▶ _PROVIDED MATERIAL_
#####
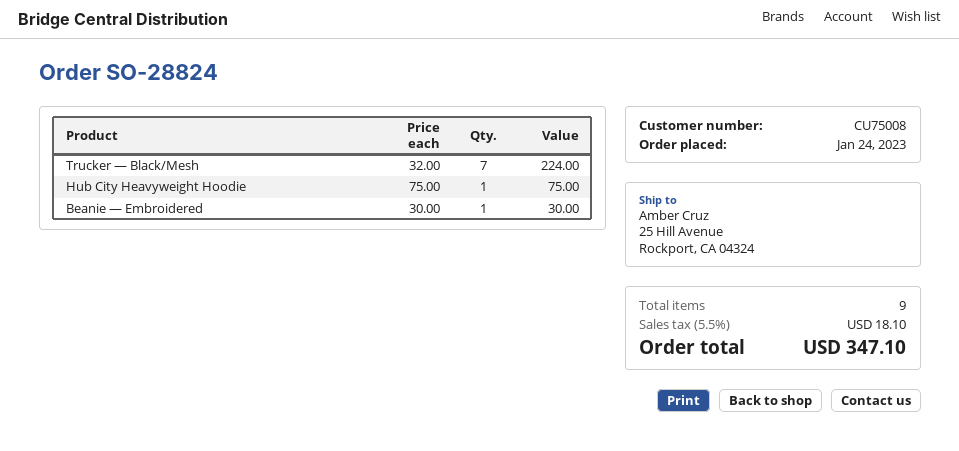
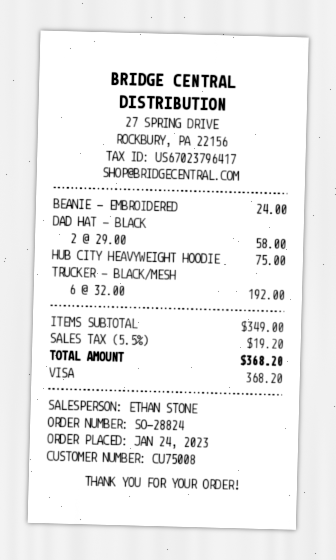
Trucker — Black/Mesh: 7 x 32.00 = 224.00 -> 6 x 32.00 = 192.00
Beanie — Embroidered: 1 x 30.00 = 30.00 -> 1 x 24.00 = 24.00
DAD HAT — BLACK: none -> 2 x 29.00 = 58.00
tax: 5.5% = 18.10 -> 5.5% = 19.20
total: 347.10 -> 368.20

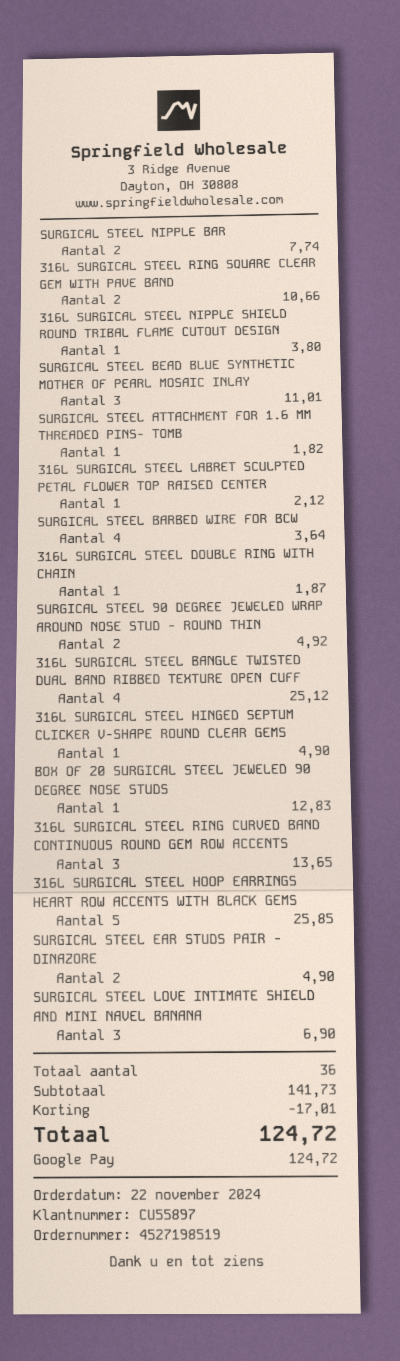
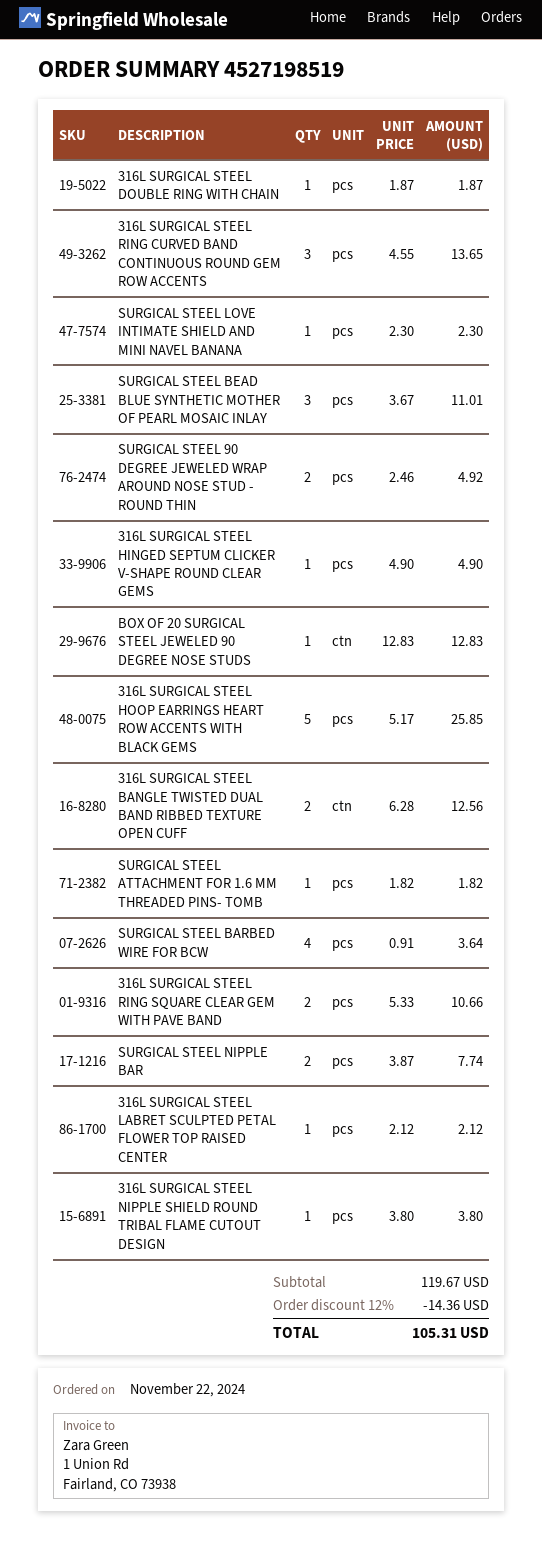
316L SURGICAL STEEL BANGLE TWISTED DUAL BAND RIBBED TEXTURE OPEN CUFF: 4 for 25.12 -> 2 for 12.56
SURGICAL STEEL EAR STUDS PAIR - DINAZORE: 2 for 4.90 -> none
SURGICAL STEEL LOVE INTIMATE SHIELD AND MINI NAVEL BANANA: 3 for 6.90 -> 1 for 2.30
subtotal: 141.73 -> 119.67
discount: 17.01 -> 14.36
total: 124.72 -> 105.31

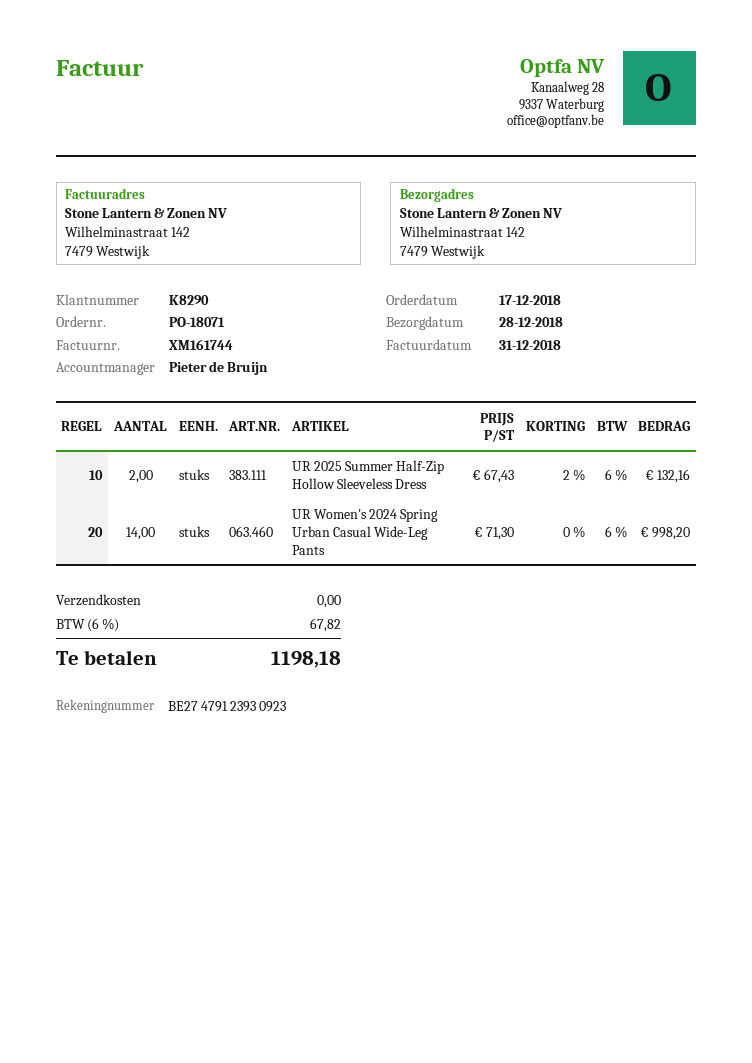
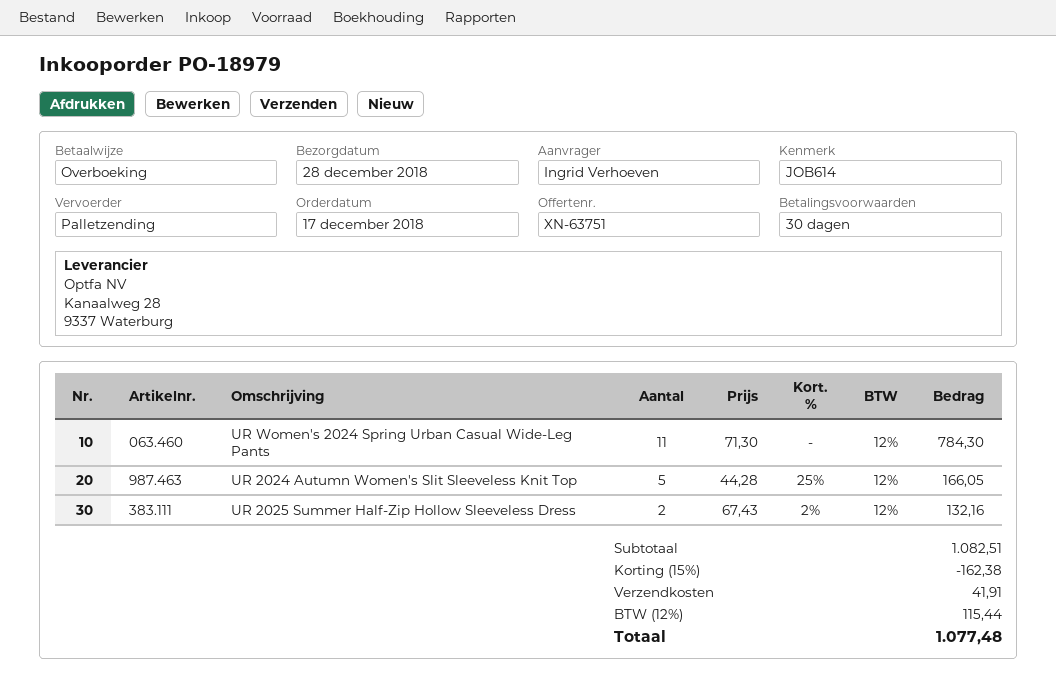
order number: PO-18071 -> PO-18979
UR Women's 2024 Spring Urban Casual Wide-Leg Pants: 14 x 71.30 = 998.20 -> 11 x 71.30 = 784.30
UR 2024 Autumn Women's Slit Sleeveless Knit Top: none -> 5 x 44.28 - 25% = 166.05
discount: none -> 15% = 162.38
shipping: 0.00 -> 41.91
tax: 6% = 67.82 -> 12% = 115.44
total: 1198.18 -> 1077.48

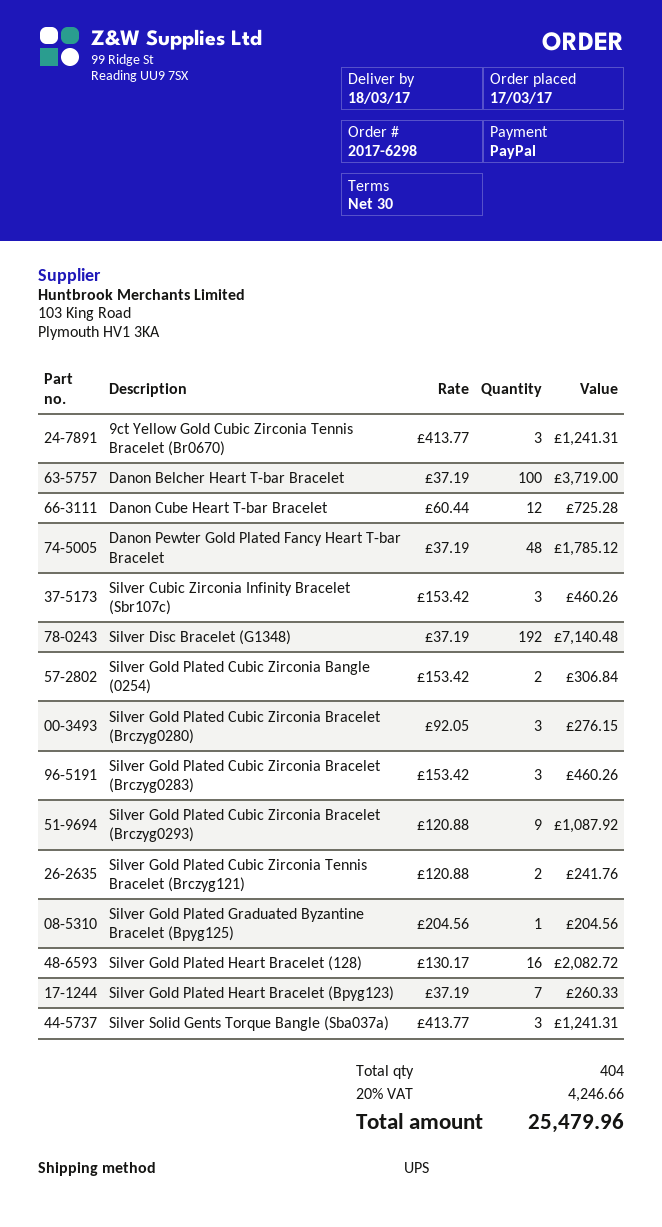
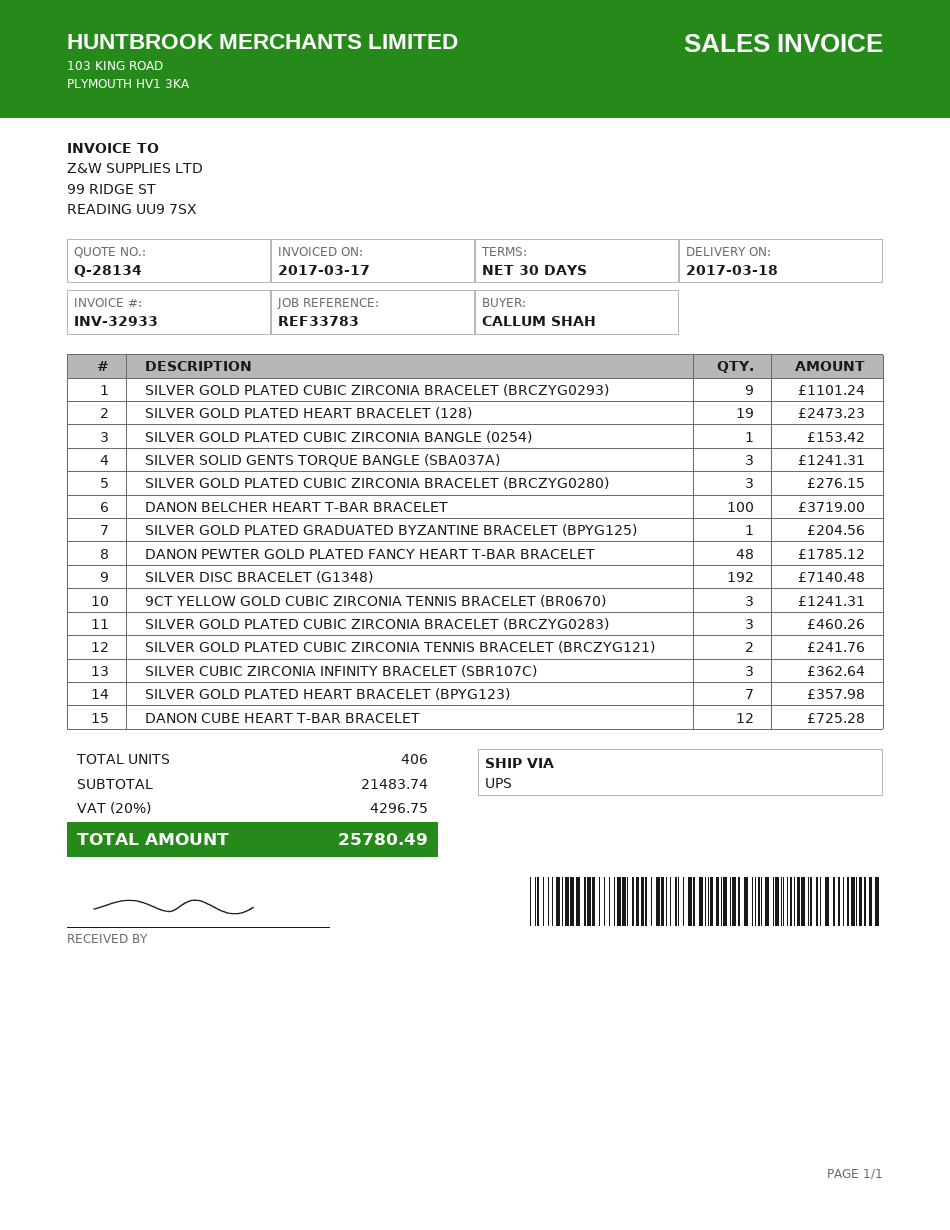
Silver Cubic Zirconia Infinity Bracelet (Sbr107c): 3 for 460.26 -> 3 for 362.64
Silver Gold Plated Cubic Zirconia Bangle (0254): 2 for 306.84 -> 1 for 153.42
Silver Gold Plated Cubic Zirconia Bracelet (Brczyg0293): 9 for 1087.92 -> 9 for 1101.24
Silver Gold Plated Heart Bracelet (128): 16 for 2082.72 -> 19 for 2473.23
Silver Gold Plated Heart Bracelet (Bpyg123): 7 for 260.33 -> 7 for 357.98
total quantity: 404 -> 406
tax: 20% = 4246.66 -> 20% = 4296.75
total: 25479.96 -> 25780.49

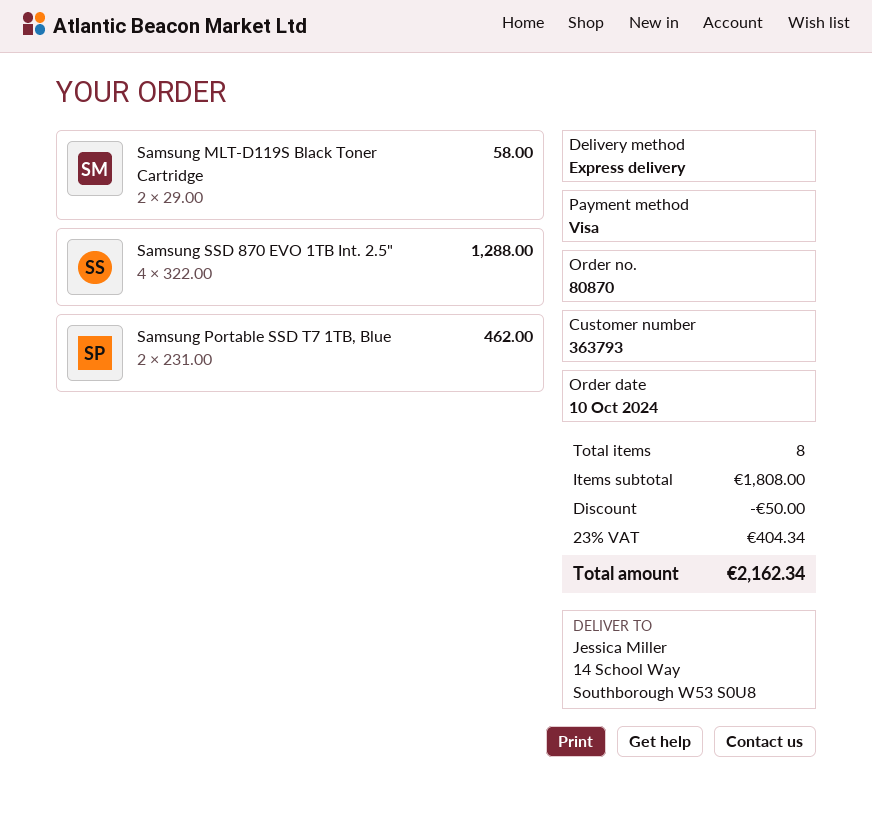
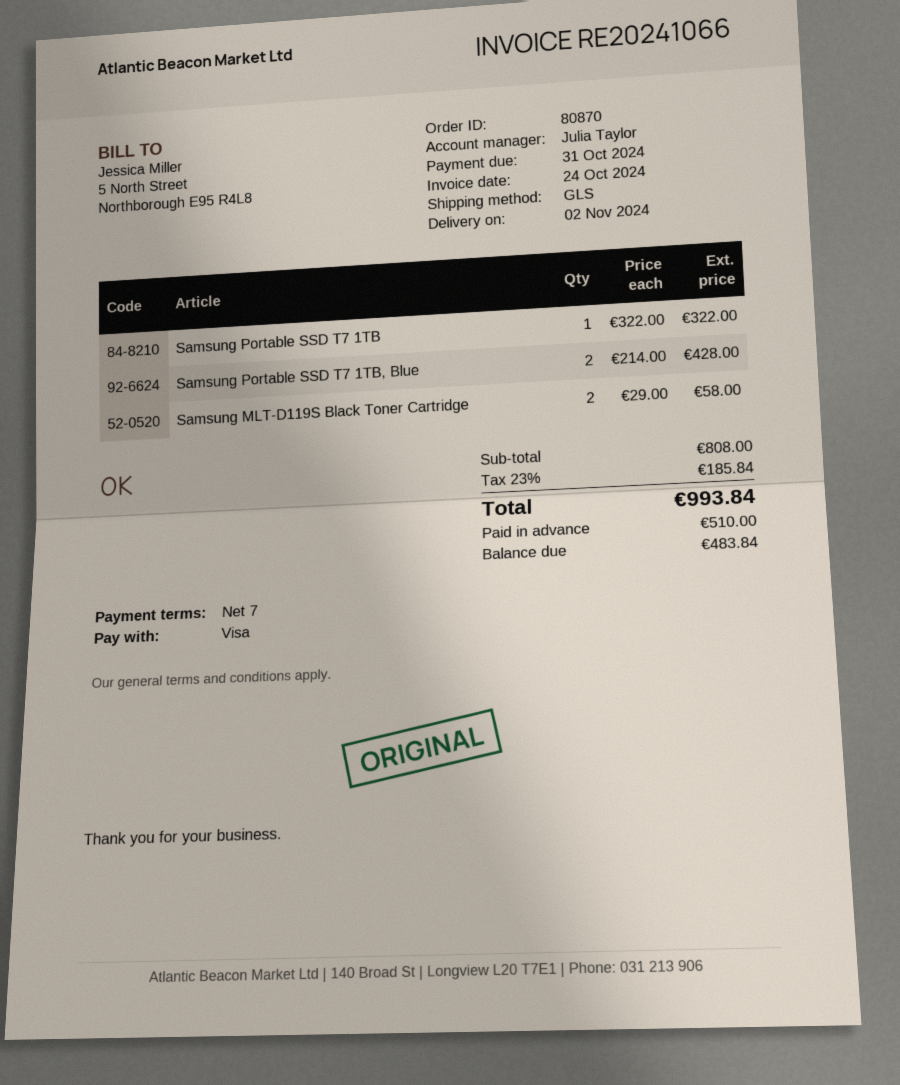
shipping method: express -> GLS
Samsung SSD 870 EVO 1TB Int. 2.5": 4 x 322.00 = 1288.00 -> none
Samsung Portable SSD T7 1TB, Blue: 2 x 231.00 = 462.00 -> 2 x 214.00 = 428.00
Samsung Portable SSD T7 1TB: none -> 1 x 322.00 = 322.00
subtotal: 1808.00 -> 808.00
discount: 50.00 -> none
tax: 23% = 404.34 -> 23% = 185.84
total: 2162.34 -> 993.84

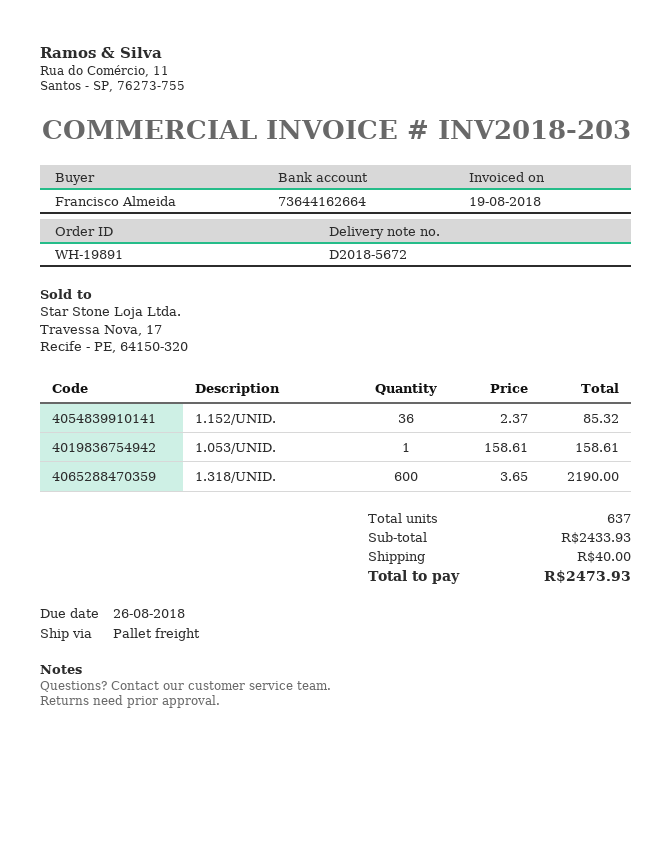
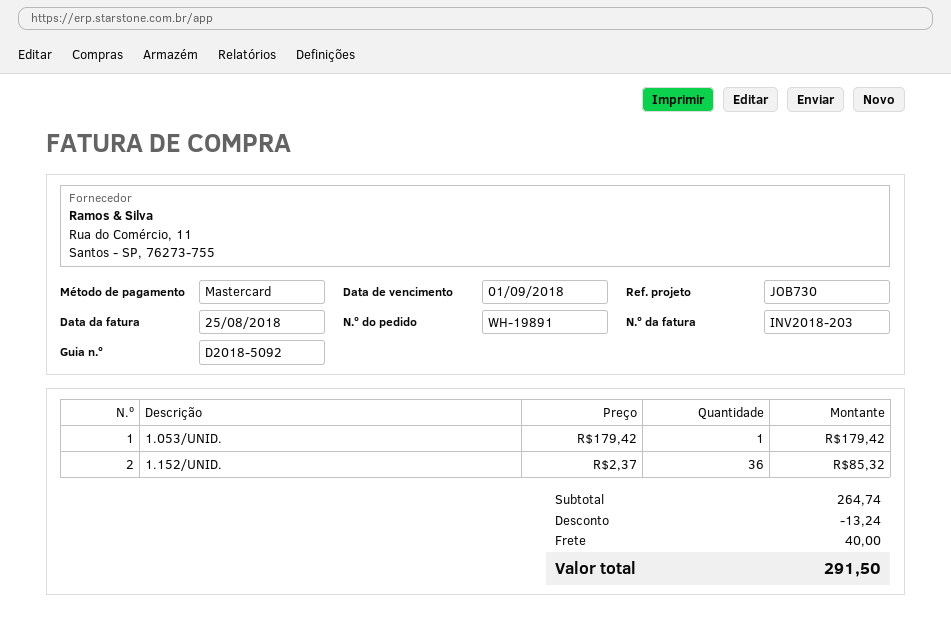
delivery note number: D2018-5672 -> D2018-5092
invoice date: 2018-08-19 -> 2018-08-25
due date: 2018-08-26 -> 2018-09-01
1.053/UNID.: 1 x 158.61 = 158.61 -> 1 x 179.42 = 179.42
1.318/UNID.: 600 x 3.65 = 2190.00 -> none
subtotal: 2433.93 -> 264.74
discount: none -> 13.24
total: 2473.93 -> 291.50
#####
Strip out the pictures and quote the remaining data word for word.

▶ _FINISHED EXERCISE_
Trucker — Black/Mesh: 7 x 32.00 = 224.00 -> 6 x 32.00 = 192.00
Beanie — Embroidered: 1 x 30.00 = 30.00 -> 1 x 24.00 = 24.00
DAD HAT — BLACK: none -> 2 x 29.00 = 58.00
tax: 5.5% = 18.10 -> 5.5% = 19.20
total: 347.10 -> 368.20

316L SURGICAL STEEL BANGLE TWISTED DUAL BAND RIBBED TEXTURE OPEN CUFF: 4 for 25.12 -> 2 for 12.56
SURGICAL STEEL EAR STUDS PAIR - DINAZORE: 2 for 4.90 -> none
SURGICAL STEEL LOVE INTIMATE SHIELD AND MINI NAVEL BANANA: 3 for 6.90 -> 1 for 2.30
subtotal: 141.73 -> 119.67
discount: 17.01 -> 14.36
total: 124.72 -> 105.31

order number: PO-18071 -> PO-18979
UR Women's 2024 Spring Urban Casual Wide-Leg Pants: 14 x 71.30 = 998.20 -> 11 x 71.30 = 784.30
UR 2024 Autumn Women's Slit Sleeveless Knit Top: none -> 5 x 44.28 - 25% = 166.05
discount: none -> 15% = 162.38
shipping: 0.00 -> 41.91
tax: 6% = 67.82 -> 12% = 115.44
total: 1198.18 -> 1077.48

Silver Cubic Zirconia Infinity Bracelet (Sbr107c): 3 for 460.26 -> 3 for 362.64
Silver Gold Plated Cubic Zirconia Bangle (0254): 2 for 306.84 -> 1 for 153.42
Silver Gold Plated Cubic Zirconia Bracelet (Brczyg0293): 9 for 1087.92 -> 9 for 1101.24
Silver Gold Plated Heart Bracelet (128): 16 for 2082.72 -> 19 for 2473.23
Silver Gold Plated Heart Bracelet (Bpyg123): 7 for 260.33 -> 7 for 357.98
total quantity: 404 -> 406
tax: 20% = 4246.66 -> 20% = 4296.75
total: 25479.96 -> 25780.49

shipping method: express -> GLS
Samsung SSD 870 EVO 1TB Int. 2.5": 4 x 322.00 = 1288.00 -> none
Samsung Portable SSD T7 1TB, Blue: 2 x 231.00 = 462.00 -> 2 x 214.00 = 428.00
Samsung Portable SSD T7 1TB: none -> 1 x 322.00 = 322.00
subtotal: 1808.00 -> 808.00
discount: 50.00 -> none
tax: 23% = 404.34 -> 23% = 185.84
total: 2162.34 -> 993.84

delivery note number: D2018-5672 -> D2018-5092
invoice date: 2018-08-19 -> 2018-08-25
due date: 2018-08-26 -> 2018-09-01
1.053/UNID.: 1 x 158.61 = 158.61 -> 1 x 179.42 = 179.42
1.318/UNID.: 600 x 3.65 = 2190.00 -> none
subtotal: 2433.93 -> 264.74
discount: none -> 13.24
total: 2473.93 -> 291.50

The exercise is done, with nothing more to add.